**Required action**
All of the entries, apart from their pictures, are to be copied verbatim.

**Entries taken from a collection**
──────

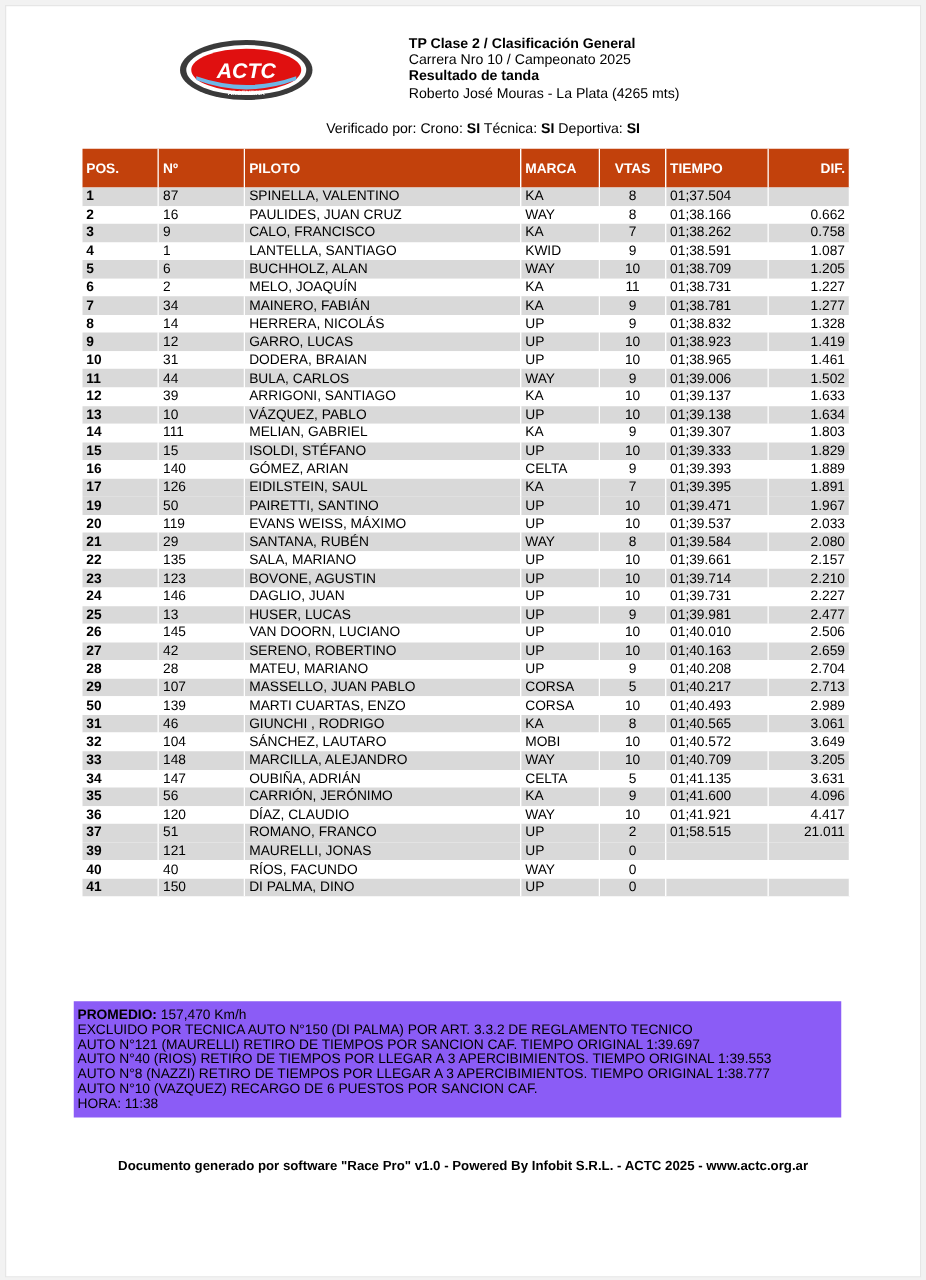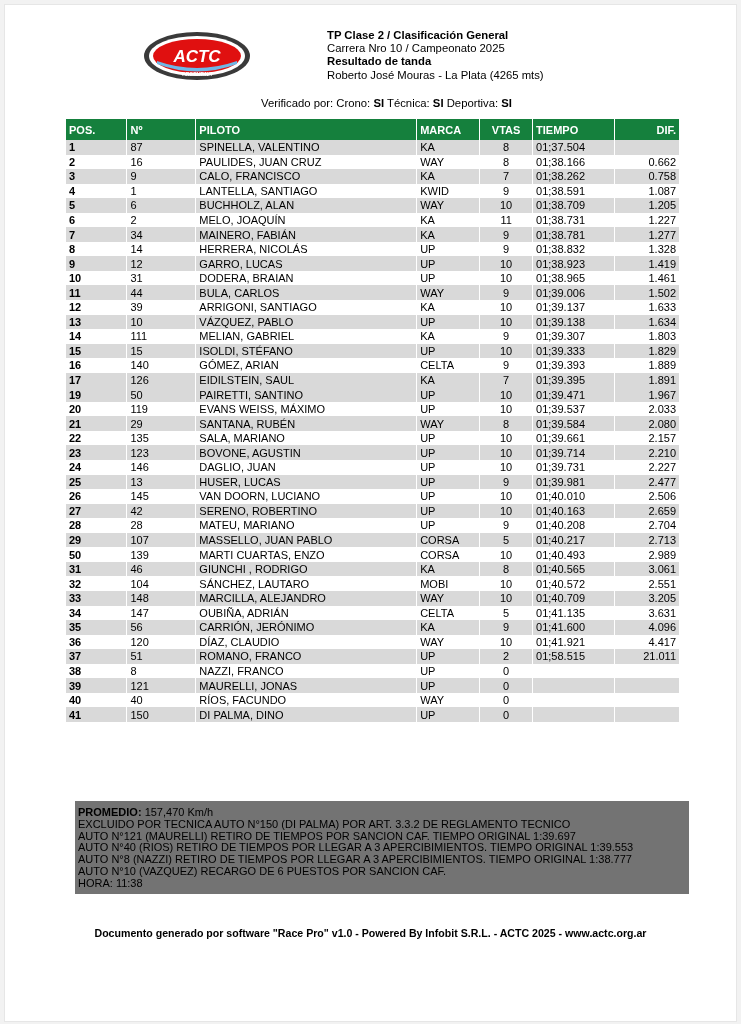--- a/index.html
+++ b/index.html
@@ -11,7 +11,7 @@
   .verif { position:absolute; left:16px; width:731px; top:92px; text-align:center; font-size:11.3px; }
   .verif b { font-weight:bold; }
   table.res { position:absolute; left:61px; top:114px; width:614px; border-collapse:collapse; font-size:11px; }
-  table.res th { background:#15803d; color:#fff; font-weight:bold; text-align:left; height:21px; padding:0 3px; border-right:1px solid #fff; }
+  table.res th { background:#c2410c; color:#fff; font-weight:bold; text-align:left; height:31px; padding:0 3px; border-right:1px solid #fff; }
   table.res td { height:14.55px; padding:0 3px; border-right:1px solid #fff; line-height:12px; white-space:nowrap; }
   table.res tr.odd td { background:#d9d9d9; }
   table.res tr.even td { background:#fff; }

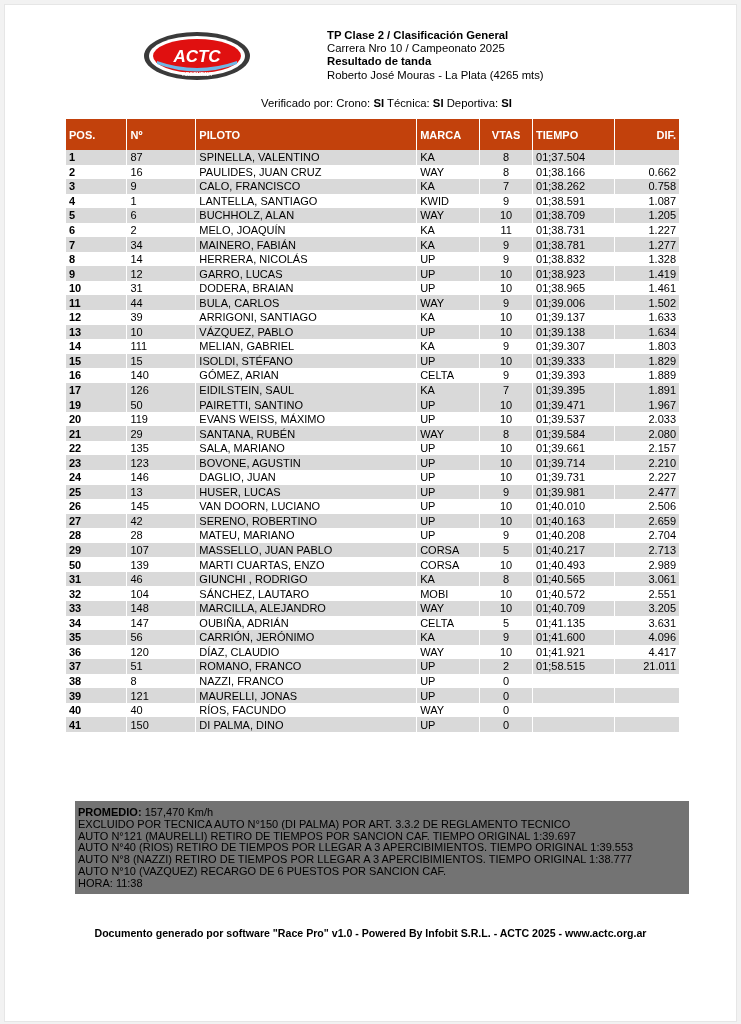--- a/index.html
+++ b/index.html
@@ -353,7 +353,7 @@
           <td>MOBI</td>
           <td class="c">10</td>
           <td>01;40.572</td>
-          <td class="r">2.551</td>
+          <td class="r">3.649</td>
         </tr>
         <tr class="odd">
           <td class="pos">33</td>

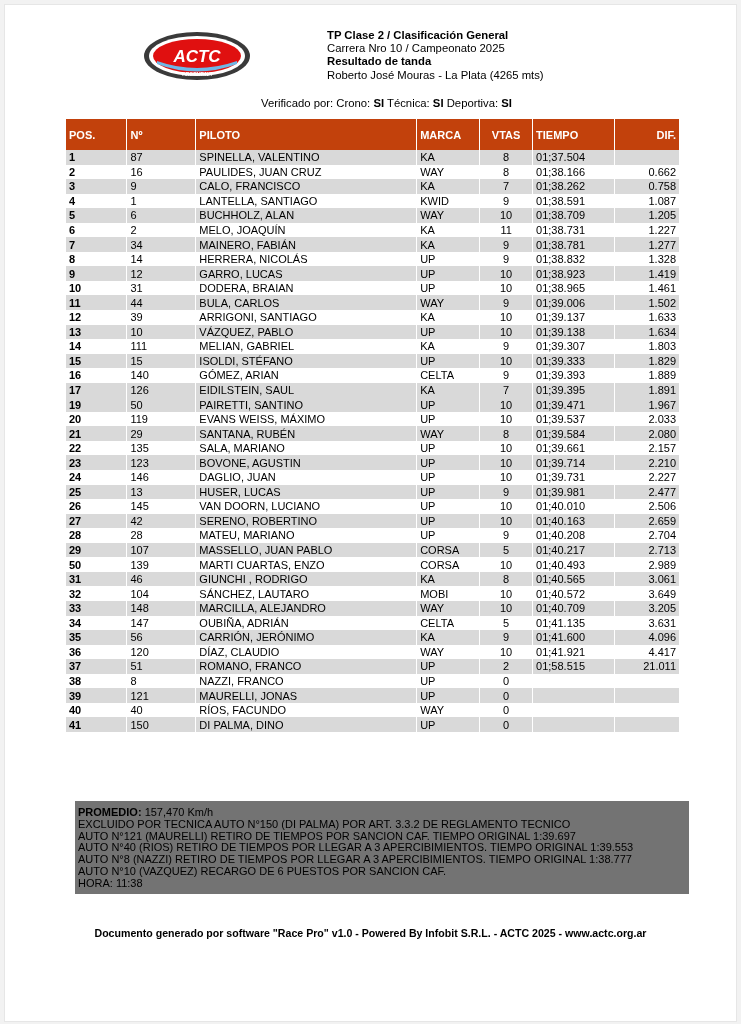--- a/index.html
+++ b/index.html
@@ -400,15 +400,6 @@
           <td>01;58.515</td>
           <td class="r">21.011</td>
         </tr>
-        <tr class="even">
-          <td class="pos">38</td>
-          <td>8</td>
-          <td>NAZZI, FRANCO</td>
-          <td>UP</td>
-          <td class="c">0</td>
-          <td></td>
-          <td class="r"></td>
-        </tr>
         <tr class="odd">
           <td class="pos">39</td>
           <td>121</td>

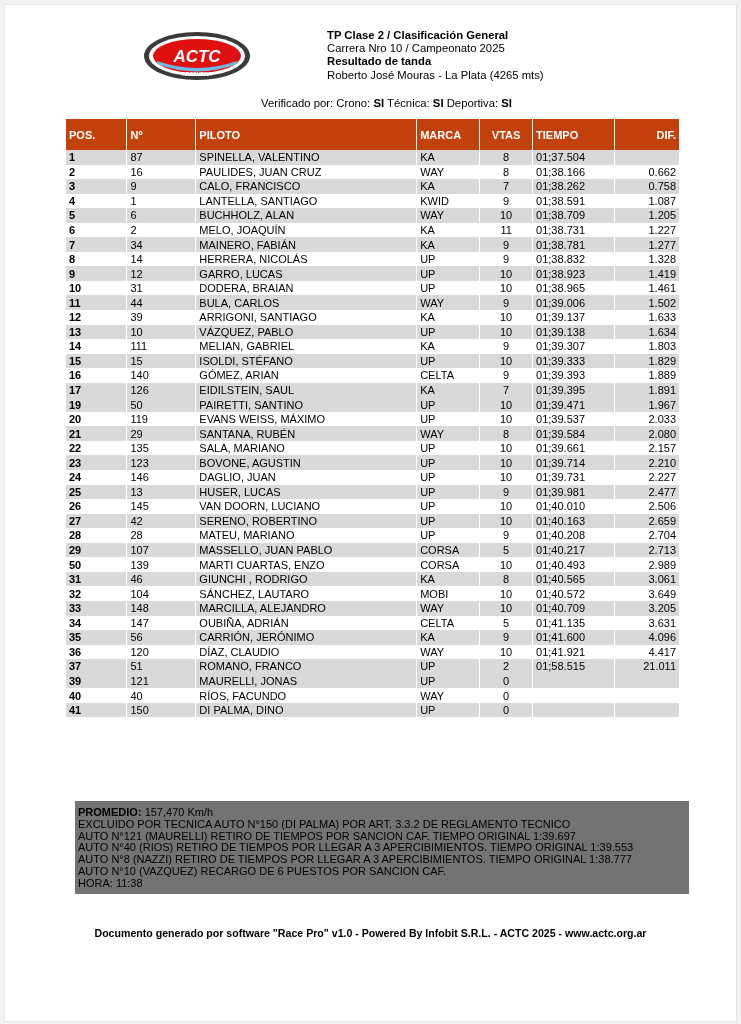--- a/index.html
+++ b/index.html
@@ -20,7 +20,7 @@
   table.res td.r { text-align:right; }
   table.res th.r { text-align:right; }
   table.res th.c { text-align:center; }
-  .notes { position:absolute; left:70px; top:796px; width:608px; background:#737373; padding:6px 3px 4px 3px; font-size:11px; line-height:11.8px; }
+  .notes { position:absolute; left:54px; top:796px; width:608px; background:#8b5cf6; padding:6px 3px 4px 3px; font-size:11px; line-height:11.8px; }
   .notes .lbl { font-weight:bold; }
   .footer { position:absolute; left:0; width:731px; top:922px; text-align:center; font-size:10.6px; font-weight:bold; }
 </style>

──────

**Result below**
--- a/index.html
+++ b/index.html
@@ -11,7 +11,7 @@
   .verif { position:absolute; left:16px; width:731px; top:92px; text-align:center; font-size:11.3px; }
   .verif b { font-weight:bold; }
   table.res { position:absolute; left:61px; top:114px; width:614px; border-collapse:collapse; font-size:11px; }
-  table.res th { background:#15803d; color:#fff; font-weight:bold; text-align:left; height:21px; padding:0 3px; border-right:1px solid #fff; }
+  table.res th { background:#c2410c; color:#fff; font-weight:bold; text-align:left; height:31px; padding:0 3px; border-right:1px solid #fff; }
   table.res td { height:14.55px; padding:0 3px; border-right:1px solid #fff; line-height:12px; white-space:nowrap; }
   table.res tr.odd td { background:#d9d9d9; }
   table.res tr.even td { background:#fff; }

--- a/index.html
+++ b/index.html
@@ -353,7 +353,7 @@
           <td>MOBI</td>
           <td class="c">10</td>
           <td>01;40.572</td>
-          <td class="r">2.551</td>
+          <td class="r">3.649</td>
         </tr>
         <tr class="odd">
           <td class="pos">33</td>

--- a/index.html
+++ b/index.html
@@ -400,15 +400,6 @@
           <td>01;58.515</td>
           <td class="r">21.011</td>
         </tr>
-        <tr class="even">
-          <td class="pos">38</td>
-          <td>8</td>
-          <td>NAZZI, FRANCO</td>
-          <td>UP</td>
-          <td class="c">0</td>
-          <td></td>
-          <td class="r"></td>
-        </tr>
         <tr class="odd">
           <td class="pos">39</td>
           <td>121</td>

--- a/index.html
+++ b/index.html
@@ -20,7 +20,7 @@
   table.res td.r { text-align:right; }
   table.res th.r { text-align:right; }
   table.res th.c { text-align:center; }
-  .notes { position:absolute; left:70px; top:796px; width:608px; background:#737373; padding:6px 3px 4px 3px; font-size:11px; line-height:11.8px; }
+  .notes { position:absolute; left:54px; top:796px; width:608px; background:#8b5cf6; padding:6px 3px 4px 3px; font-size:11px; line-height:11.8px; }
   .notes .lbl { font-weight:bold; }
   .footer { position:absolute; left:0; width:731px; top:922px; text-align:center; font-size:10.6px; font-weight:bold; }
 </style>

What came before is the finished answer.